Des cadavres abandonnés dans les rues
À certains endroits dans la capitale, on marche au milieu des morts. Certains cadavres sont abandonnés tout bonnement. Brûlés afin de se débarrasser de la puanteur, les restes sont dévorés par les chiens tranquillement. La mairie de Port-au-Prince, qui, d’habitude, prend en charge des dépouilles d’indigents, laissées dans la rue, affiche sa faiblesse face à l’ampleur de la situation. « Nous avons perdu le contrôle sur le grand cimetière depuis un an. Nous n’avons pas les moyens », a confirmé l’agent exécutif intérimaire de Port-au-Prince, Lucson Janvier.
« En réalité, les familles ne peuvent pas inhumer leurs défunts car beaucoup de cadavres se trouvent dans un milieu difficile et ne peuvent être récupérés », a confié M. Janvier, soulignant que certaines familles optent pour le cimetière de Turgeau pour l’inhumation.
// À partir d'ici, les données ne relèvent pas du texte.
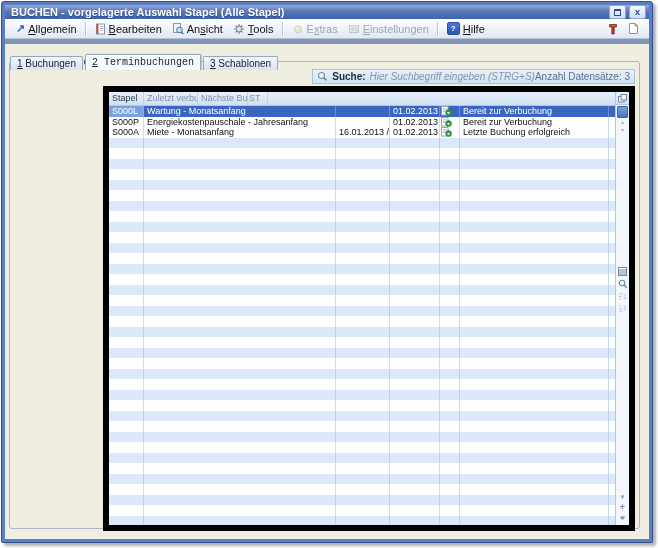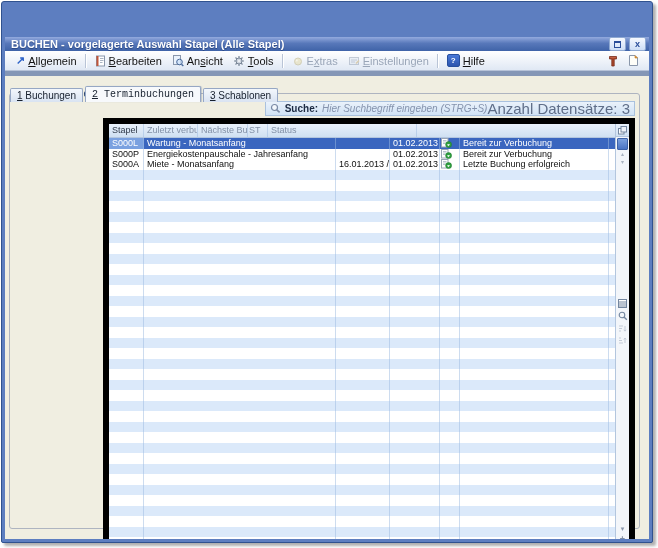--- a/index.html
+++ b/index.html
@@ -5,7 +5,7 @@
   html,body{margin:0;padding:0;}
   body{width:658px;height:548px;background:#ffffff;font-family:"Liberation Sans",sans-serif;position:relative;overflow:hidden;}
   .window{position:absolute;left:1px;top:1px;width:650px;height:540px;background:#5d7ec0;border:1px solid #30528f;border-radius:3px 3px 2px 2px;box-shadow:3px 3px 3px rgba(110,110,110,.55);}
-  .win-inner{position:absolute;left:3px;top:3px;right:3px;bottom:3px;display:flex;flex-direction:column;background:#bef264;overflow:hidden;margin-top:32px;}
+  .win-inner{position:absolute;left:3px;top:3px;right:3px;bottom:3px;display:flex;flex-direction:column;background:#bef264;overflow:hidden;}
   
   .titlebar{height:14px;flex:0 0 auto;background:linear-gradient(#93aade,#5878ba 45%,#3f63a8);display:flex;align-items:center;padding:0 3px 0 6px;}
   .title{flex:1;color:#fff;font-size:11px;font-weight:bold;line-height:14px;white-space:nowrap;text-shadow:0 1px 1px rgba(10,30,80,.5);}

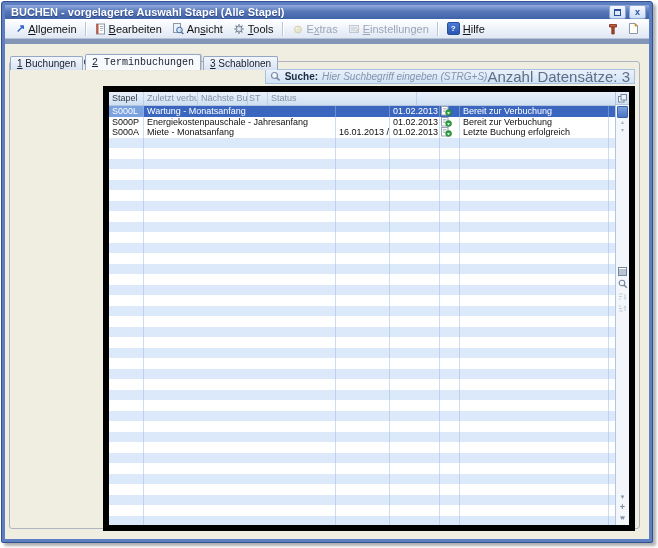--- a/index.html
+++ b/index.html
@@ -38,7 +38,7 @@
   .searchbar{height:13px;flex:0 0 auto;background:linear-gradient(#eaf2fb,#d0e2f5);border:1px solid #a9c1de;display:flex;align-items:center;padding:0 4px;margin:0 1px 2px 0;}
   .search-label{font-weight:bold;font-size:10px;color:#1c2a42;margin:0 4px;line-height:12px;}
   .search-placeholder{font-style:italic;font-size:10px;color:#8593ad;flex:1;line-height:12px;white-space:nowrap;overflow:hidden;}
-  .record-count{font-size:15px;color:#5f6e88;white-space:nowrap;}
+  .record-count{font-size:10px;color:#5f6e88;white-space:nowrap;}
   
   .tablewrap{flex:0 0 auto;display:flex;height:433px;border:6px solid #000000;background:#fff;margin-right:1px;}
   .grid{flex:1;display:flex;flex-direction:column;overflow:hidden;}

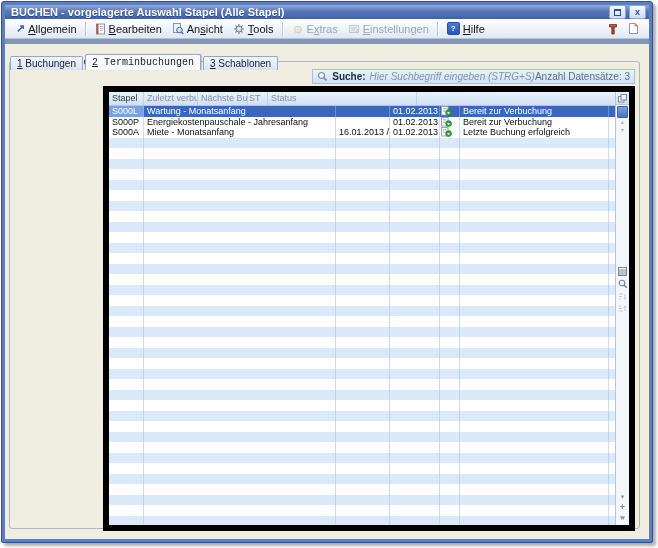--- a/index.html
+++ b/index.html
@@ -176,7 +176,6 @@
                 <div class="cell c2">Zuletzt verbucht</div>
                 <div class="cell c3">Nächste Buchun</div>
                 <div class="cell c4">ST</div>
-                <div class="cell c5">Status</div>
                 <div class="cell c6"></div>
               </div>
               <div class="rows">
Le cimetière de Turgeau saturé
Après plusieurs barrières franchies pour protéger la zone contre un éventuel assaut des gangs, bienvenue au cimetière de Turgeau. Là bas, il y a peu d’espaces disponibles pour construire des caveaux afin de satisfaire les demandes qui viennent, si l’on en croit un employé en pleine négociation avec un résident de la zone pour trouver un espace. « Oui, il y a beaucoup de demandes, mais nous sommes obligés de les ignorer », a indiqué cet homme dans la cinquantaine avancée.
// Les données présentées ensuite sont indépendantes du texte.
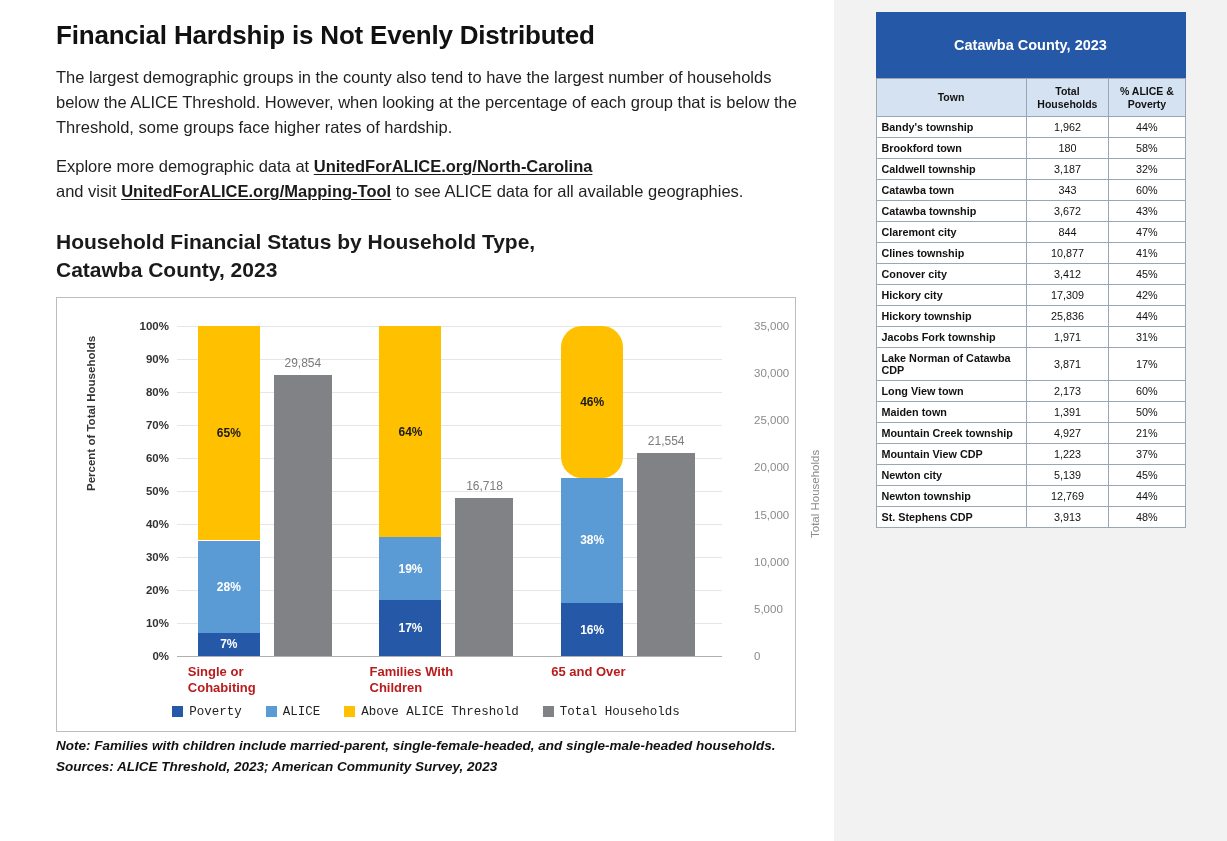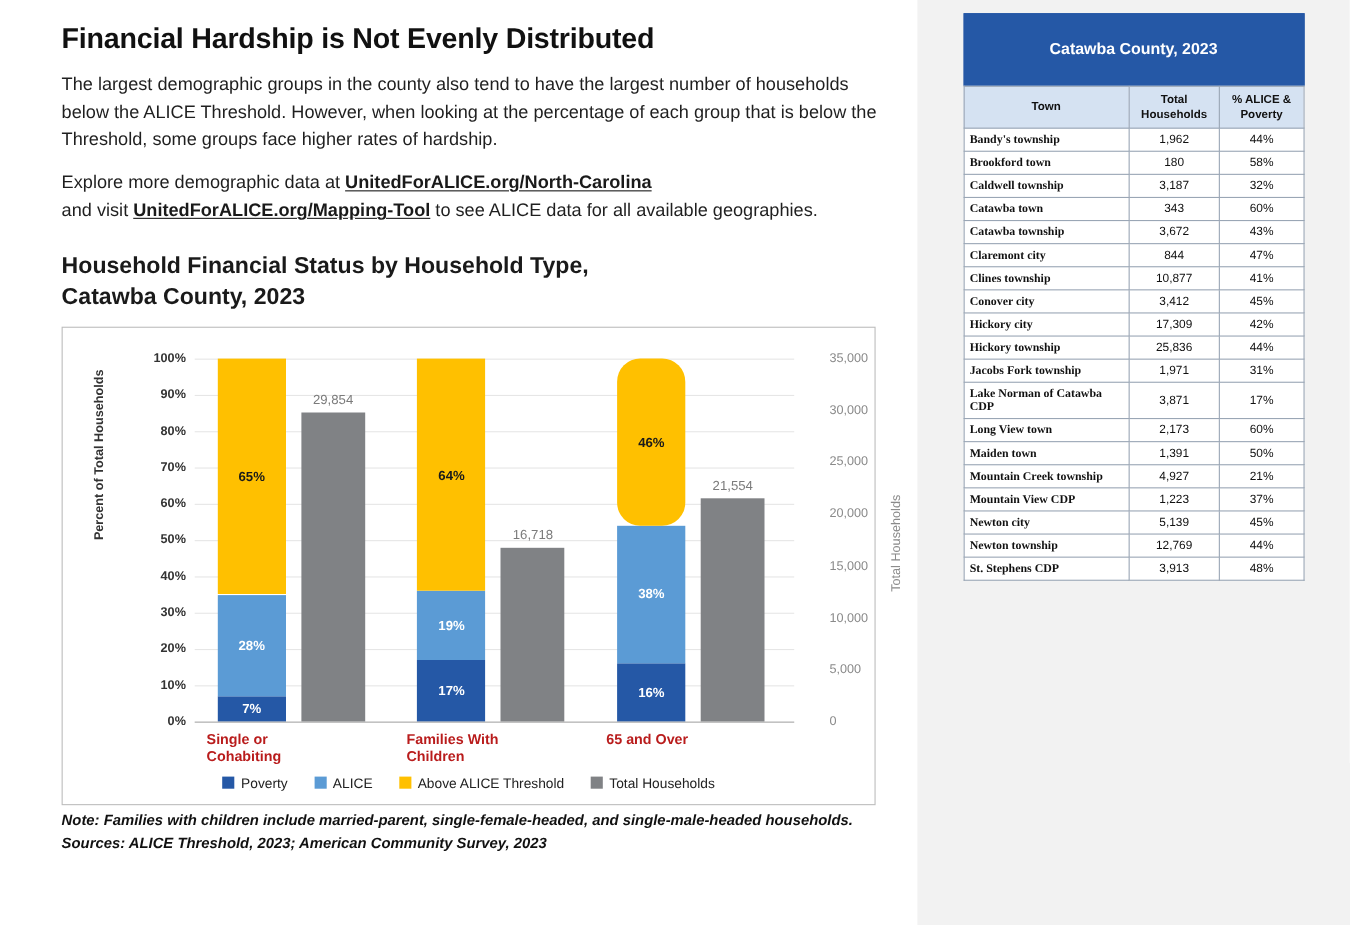--- a/index.html
+++ b/index.html
@@ -122,7 +122,7 @@
   td {
     border: 1px solid #9aa6b5; font-size: 10.8px; padding: 4px 5px; color: #111;
   }
-  td.town { font-weight: bold; font-family: Liberation Serif, serif; }
+  td.town { font-weight: bold; }
   td.num, td.pct { text-align: center; }
 </style>
 </head>

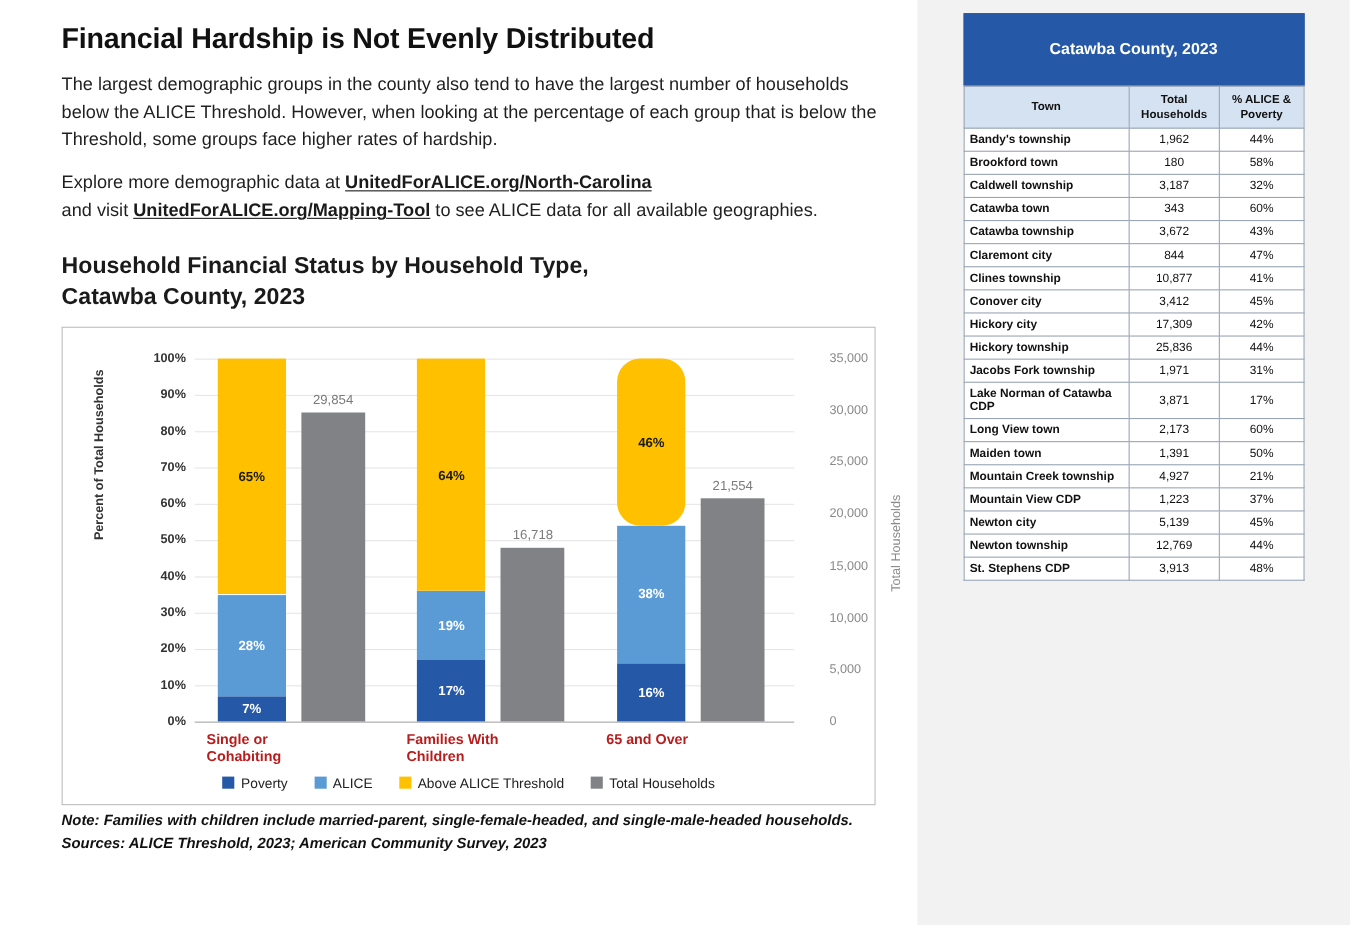--- a/index.html
+++ b/index.html
@@ -96,7 +96,7 @@
   }
   #legend {
     position: absolute; left: 0; right: 0; bottom: 12px;
-    display: flex; justify-content: center; gap: 24px; align-items: center;
+    display: flex; justify-content: center; gap: 24px; align-items: center; font-family: Liberation Mono, monospace;
   }
   .legend-item { display: flex; align-items: center; gap: 6px; font-size: 12.5px; color: #222; }
   .swatch { width: 11px; height: 11px; display: inline-block; }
« L’administration du cimetière de Turgeau dessert uniquement les résidents de Croix-des-Prez, Débrosse, Sainte-Marie. Les autres, on les refuse », a-t-il expliqué avant de lâcher un autre commentaire qui montre leur niveau de précaution : « moun nan gen dwa di l ap vini ak yon mò, poutan se pa mò vre. Nou pa vle tonbe nan pyèj ».
À Port-au-Prince, l’État ne protège ni les morts ni les vivants. Comme si vivre à Port-au-Prince n’est pas déjà compliqué, enterrer nos proches en leur offrant une digne sépulture n’est pas un long fleuve tranquille.